Betriebskontrollen - Getreidemühlen und -lager

Schwerpunkt 2013: Getreidelager

Im Rahmen dieses Überwachungsschwerpunktes fanden im Jahr 2013 bayernweit in elf Getreidelagern Überprüfungen statt. Bei neun Betrieben (82 %) stufte die Spezialeinheit die Mängel als geringfügig, bei einem Betrieb (9 %) als mittelgradig ein. Bei einem Getreidelager waren die Mängel in einem klei-nen Teilbereich gravierend.
Mängel im baulichen Bereich sind etwa nicht ausreichend nach außen abgedichtete Räumlichkeiten und Tore, wodurch das Eindringen von Schädlingen begünstigt werden kann. Auch unzureichende Schutzmaßnahmen gegen das Eindringen von Vögeln beanstandete die Spezialeinheit. In der Betriebs- und Prozesshygiene waren insbesondere im Bereich der Fördereinrichtungen immer wieder Altverschmutzungen von Getreideresten und Staub feststellbar. Bei einigen Betrieben wurden sowohl Getreide als auch Düngemittel gelagert. Um Verunreinigungen des Getreides zu vermeiden, ist dabei auf eine sorgfältige Trennung bei der Lagerung und Handhabung zu achten. Bei zwei Getreidelagern waren im produktnahen Bereich Beizanlagen zur saisonalen Behandlung von Saatgut installiert. Um Verschleppungen auszuschließen, muss die Saatgutbeizung getrennt von der Verarbeitung von Lebensmitteln erfolgen. Eigenkontrollen und Dokumentation wiesen bei fünf der kontrollierten Getreidelager keine Mängel auf. Die Beanstandungen bei den weiteren Betrieben betrafen überwiegend die Umsetzung der Reinigungs-und Schädlingsbekämpfungsmaßnahmen sowie das HACCP-Konzept.
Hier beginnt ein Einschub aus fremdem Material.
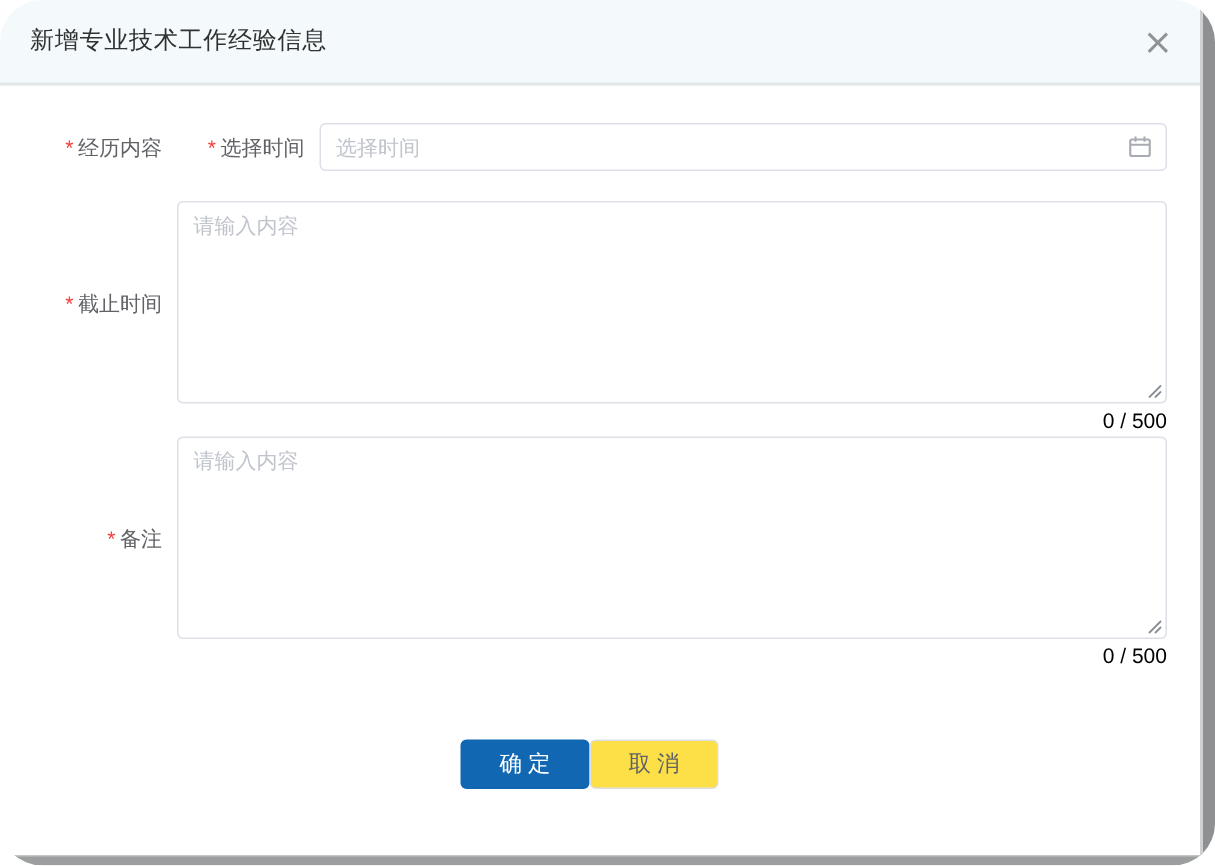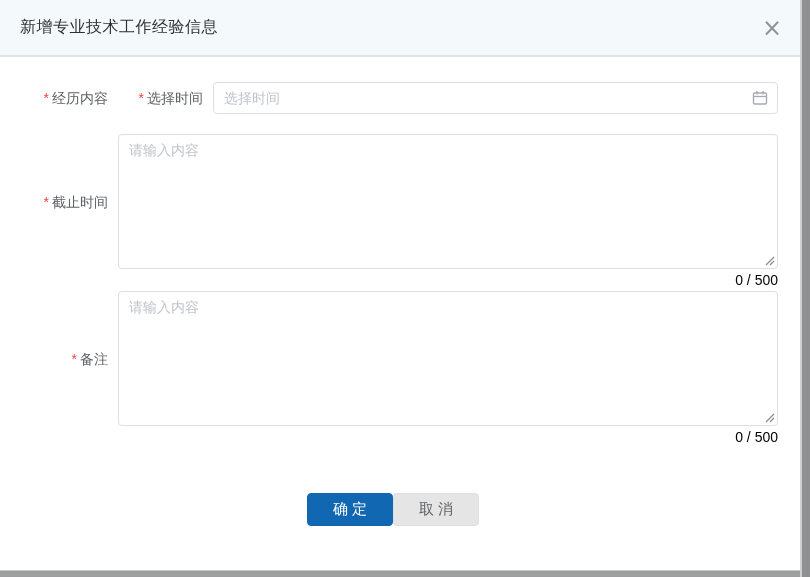--- a/index.html
+++ b/index.html
@@ -7,20 +7,21 @@
   body {
     font-family: "Liberation Sans", "DejaVu Sans", sans-serif;
     background: #ffffff;
   }
   .screen {
     position: relative;
     width: 810px;
     height: 577px;
     background: #ffffff;
     overflow: hidden;
+    border-radius: 28px;
   }
   
   .dialog-header {
     position: relative;
     height: 57px;
     background: #f4fafb;
     border-bottom: 2px solid #e3e6e8;
     display: flex;
     align-items: center;
     padding: 0 20px;
@@ -140,21 +141,21 @@
     letter-spacing: 4px;
     text-indent: 4px;
     font-family: "Liberation Sans", "DejaVu Sans", sans-serif;
   }
   .btn-primary {
     background: #1167b1;
     border: 1px solid #1167b1;
     color: #ffffff;
   }
   .btn-plain {
-    background: #e5e5e5;
+    background: #fde047;
     border: 1px solid #dcdfe6;
     color: #606266;
   }
   
   .scrollbar-v {
     position: absolute;
     top: 0;
     right: 0;
     width: 10px;
     height: 577px;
Schwerpunkt 2010: Getreidemühlen

Da in den vergangenen Jahren am LGL vermehrt Proben von Getreideprodukten wegen Schädlingsbefall beanstandet werden mussten, führte die Spezialeinheit 2010 einen Kontrollschwerpunkt Getreidemühlen durch. Hierbei wurde besonderes Augenmerk auf Vorratsschutz und -hygiene sowie auf die gängigen Schädlingsbekämpfungsmaßnahmen gelegt. In Bayern gibt es ca. 160 aktive Getreidemühlen. Die beiden größten Mühlen verarbeiten über 500 Tonnen Getreide täglich; die kleinsten produzieren nur wenige Tonnen Mehl im Jahr. Die Spezialeinheit kontrollierte zusammen mit den Vor-Ort-Behörden 13 Betriebe unterschiedlicher Struktur und Größe, wobei in zwei Fällen in Teilbereichen gravierende Mängel festzustellen waren. Die größten Schwachstellen in der Betriebs- und Prozesshygiene waren Verschmutzungen vor allem in den Bereichen Schüttgosse, Elevator und Vorreinigung des Getreides. Undichtigkeiten der Maschinen im Vorreinigungsbereich führten zu einer Ansammlung von Getreideresten, die nicht zeitnah entfernt wurden. Ein weiterer Beanstandungsgrund war Schadnager- und Insektenbefall. In vielen Betrieben fehlte ein durchgängiges und konsequent umgesetztes Schädlingsbekämpfungskonzept. Die zuständigen Behörden ordneten entsprechende Sofortmaßnahmen wie z. B. die Entsorgung von befallenen Lebensmitteln oder eine angemessene Schädlingsbekämpfung an.